**AIM OF THE EXERCISE**
Print all records exactly, pictures left out.

(Edit difference data)

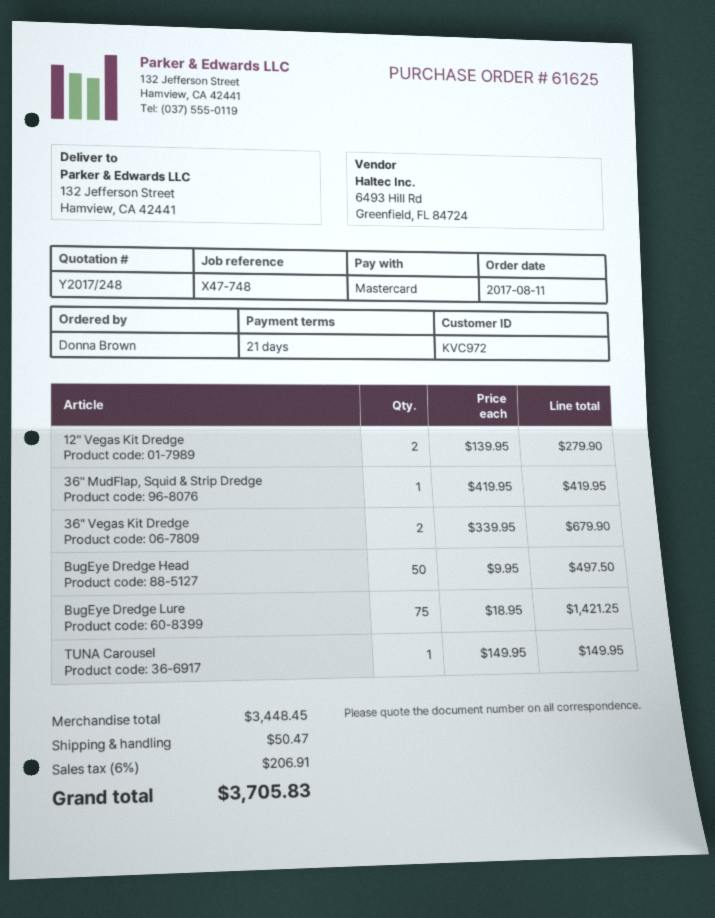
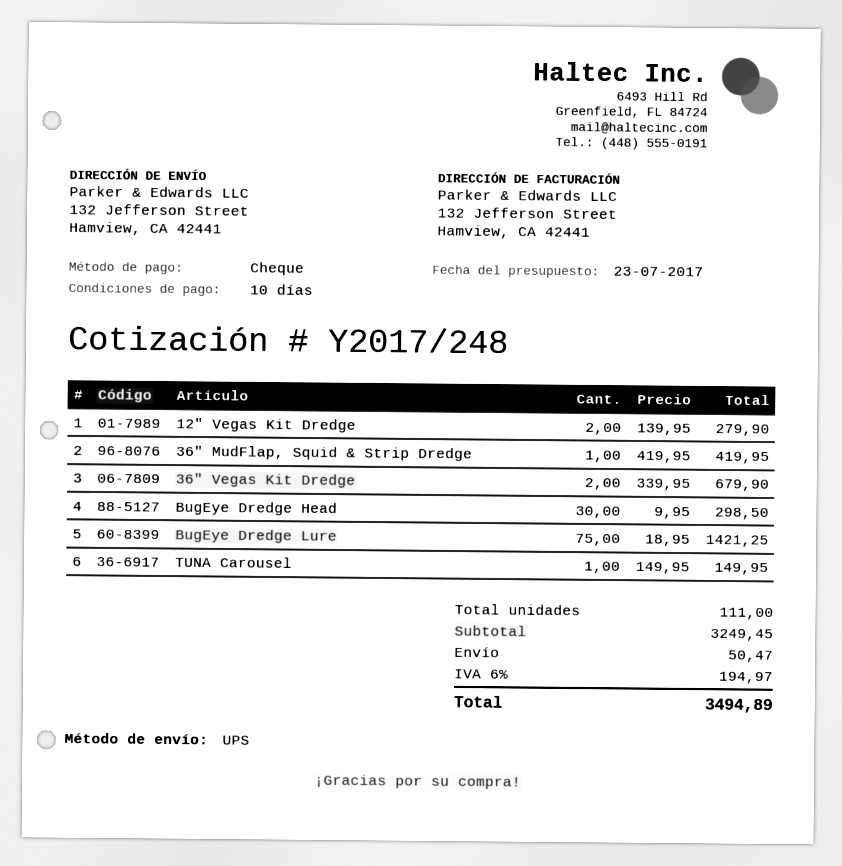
payment terms: 21 days -> 10 days
payment method: Mastercard -> cheque
BugEye Dredge Head: 50 x 9.95 = 497.50 -> 30 x 9.95 = 298.50
subtotal: 3448.45 -> 3249.45
tax: 6% = 206.91 -> 6% = 194.97
total: 3705.83 -> 3494.89

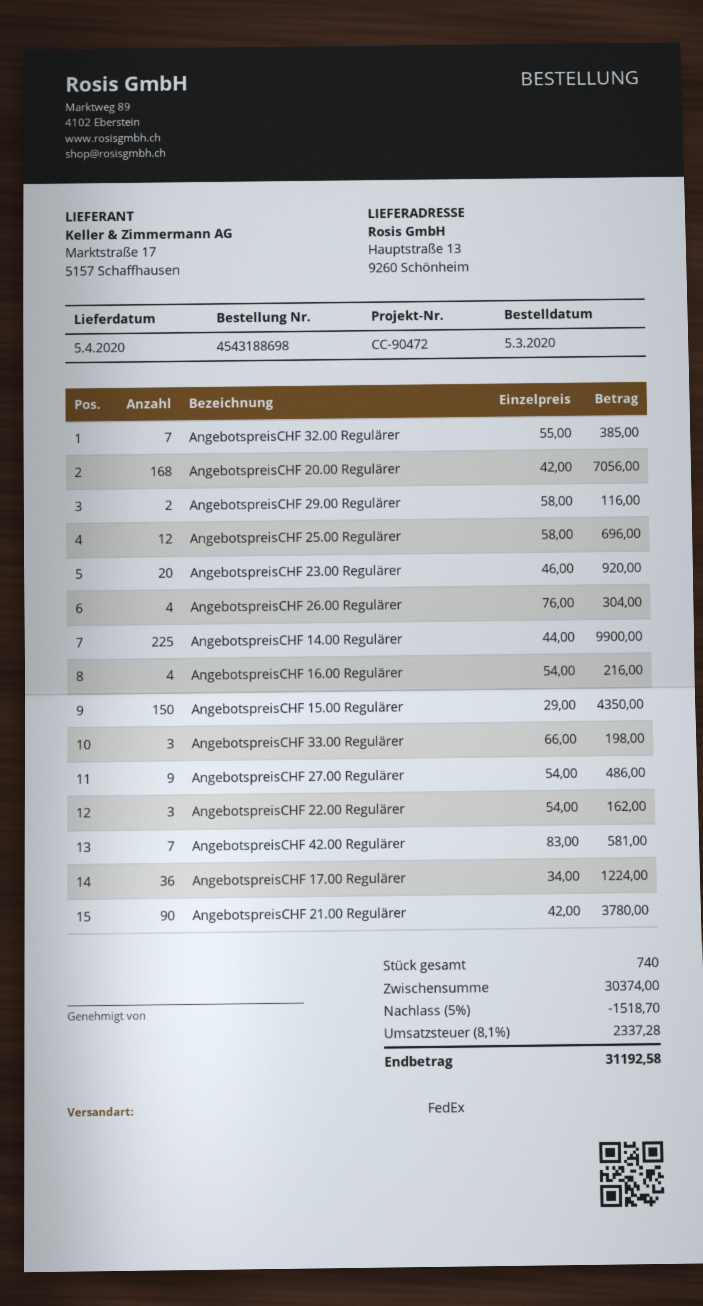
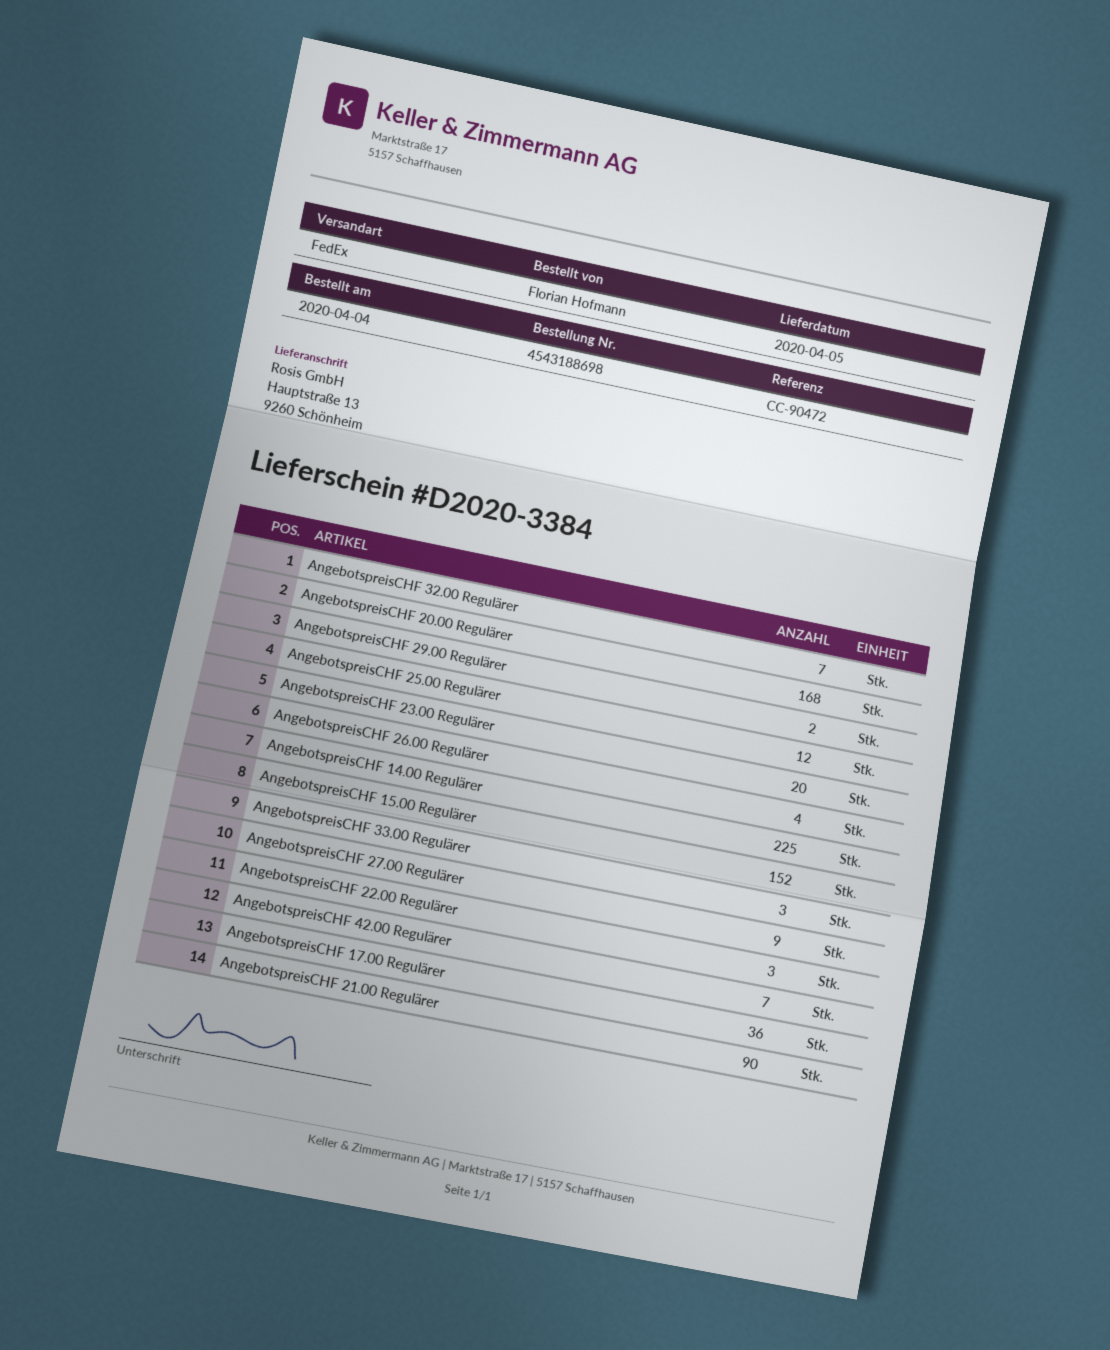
order date: 2020-03-05 -> 2020-04-04
AngebotspreisCHF 16.00 Regulärer: 4 -> none
AngebotspreisCHF 15.00 Regulärer: 150 -> 152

**EXERCISE RESPONSE**
payment terms: 21 days -> 10 days
payment method: Mastercard -> cheque
BugEye Dredge Head: 50 x 9.95 = 497.50 -> 30 x 9.95 = 298.50
subtotal: 3448.45 -> 3249.45
tax: 6% = 206.91 -> 6% = 194.97
total: 3705.83 -> 3494.89

order date: 2020-03-05 -> 2020-04-04
AngebotspreisCHF 16.00 Regulärer: 4 -> none
AngebotspreisCHF 15.00 Regulärer: 150 -> 152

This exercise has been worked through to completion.